Glucocorticoids and insulin mediate the rate of glycogen accumulation in fetal life, with 40% of glucose taken up by the fetus being converted to glycogen or lipid. Insulin and glucagon are detected in most species early in gestation, with a high insulin to glucagon molar ratio in the fetus, promoting growth. The pancreatic islet cells contain three cell types that support glucose regulation. β Cells, which make up 60% to 80% of the islets, can be detected from 14 weeks of gestation and secrete insulin from 18 weeks. Fetal insulin secretion increases during the last trimester of pregnancy in humans and is critical for normal fetal growth, with increased insulin concentrations leading to increased rates of protein synthesis and increased glucose uptake. Insulin has a positive correlation with plasma glucose and amino acid levels after 20 weeks of gestation. The high insulin to glucagon ratio appears to be important in maintaining glycogen synthesis while suppressing GNG during fetal life. The secretion of insulin and glucagon is regulated by ATP-sensitive potassium channels and voltage-gated calcium channels in the islet cells and is dependent on the blood glucose level. Glycogen is synthesized from the ninth week of gestation and stored in the liver, lung, heart, skeletal muscle, kidney, intestine, and brain. Glycogen synthesis increases with gestation and is activated by insulin and induced by glucocorticosteroid.
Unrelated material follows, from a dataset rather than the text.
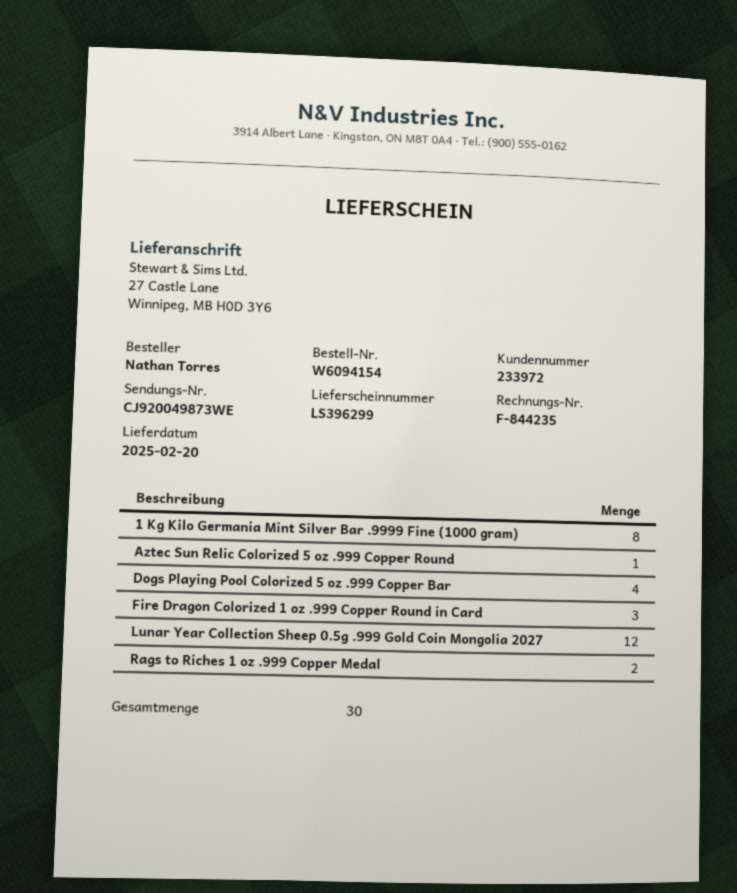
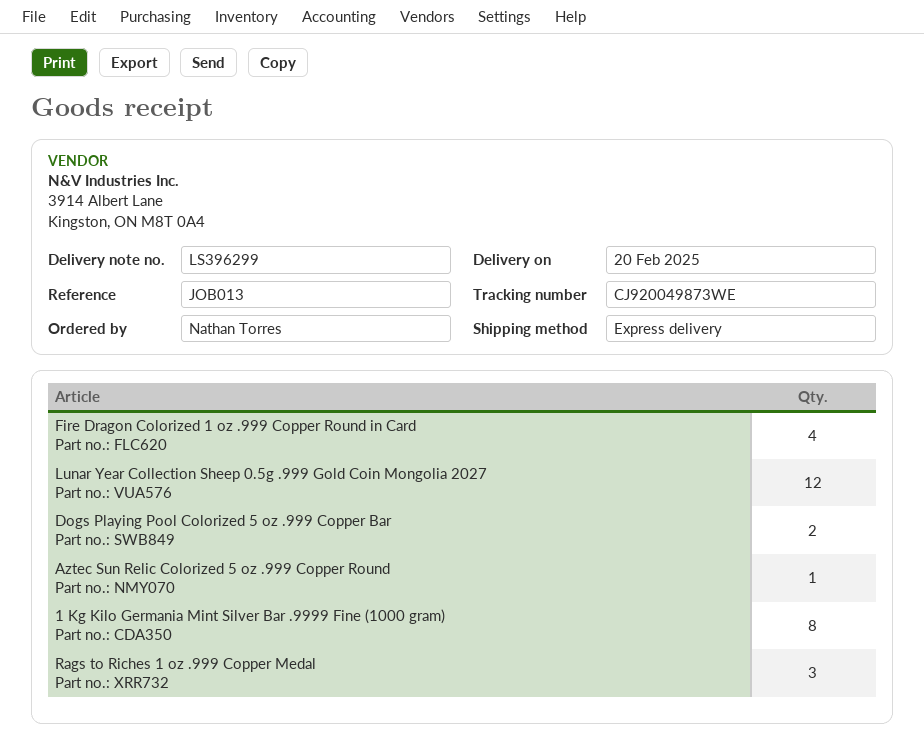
Dogs Playing Pool Colorized 5 oz .999 Copper Bar: 4 -> 2
Fire Dragon Colorized 1 oz .999 Copper Round in Card: 3 -> 4
Rags to Riches 1 oz .999 Copper Medal: 2 -> 3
The healthy term baby has two to three times the adult level of glycogen stores. α Cells make up 15% to 20% of the islet cells and secrete glucagon, which increases GNG. Glucagon can be detected in fetal plasma by 15 weeks’ gestation and peaks at 24 to 26 weeks’ gestation. The remaining delta cells (5% to 10%) release somatostatin and a small number of cells release incretins.

Disruptions to Fetal Physiology

Acute changes in glucose levels that would lead to significant changes in either insulin or glucagon secretion in adults do not produce this effect in the fetus. However, chronic hyperglycemic exposure in pregnancies complicated by maternal diabetes increases fetal insulin secretion and β-cell hyperplasia. Chronic hyperglycemia then leads to increased fetal glycogen and fat deposition and fetal macrosomia. Furthermore, this chronic exposure to hyperglycemia throughout early pregnancy with β-cell hyperplasia has more impact on newborn glucose control than the acute effects of maternal glucose levels immediately before delivery. ^,

Insulin has indirect actions on growth through its regulation of IGF-1 and by increasing the cellular availability of glucose. Both IGF-1 and IGF-2 are the primary endocrine regulators of fetal growth as levels of both isoforms increase gradually until about 33 weeks of gestation and then increase two- to threefold until term. IGFs have roles in cell proliferation, differentiation, and metabolism and are found in the circulation by 15 weeks’ gestation, but activity is regulated by a family of binding proteins, which are developmentally and nutritionally regulated. ^,

In contrast, with reduced glucose delivery to the fetus, such as in pregnancies complicated by placental insufficiency, insulin levels are low and growth and fat deposition are reduced. Reduced plasma IGF-1 and IGF-2, a consequence of low insulin levels, play key roles in the regulation of fetoplacental growth, with cord blood insulin and C-peptide as well as IGF-1 levels correlating with size at birth. The fetal insulin to glucose ratio is lower in small for gestational age fetuses compared with those where growth is appropriate for gestational age. Cord blood levels correlate with birth weight, and low levels of IGF-1 are found following fetal growth restriction. ^,

Polymorphic variation in the fetal genome, in particular in fetal growth and imprinted genes, can lead to maternal metabolic alterations. Alterations in the imprinted H19 gene and IGF-2 control element leads to pups that are heavier than their unaffected litter mates, with increased circulating glucose concentrations in late pregnancy in comparison with those of genetically matched controls. Similarly, associations have been shown in humans between SNP alleles from 15 fetal imprinted genes and maternal glucose concentrations in late pregnancy.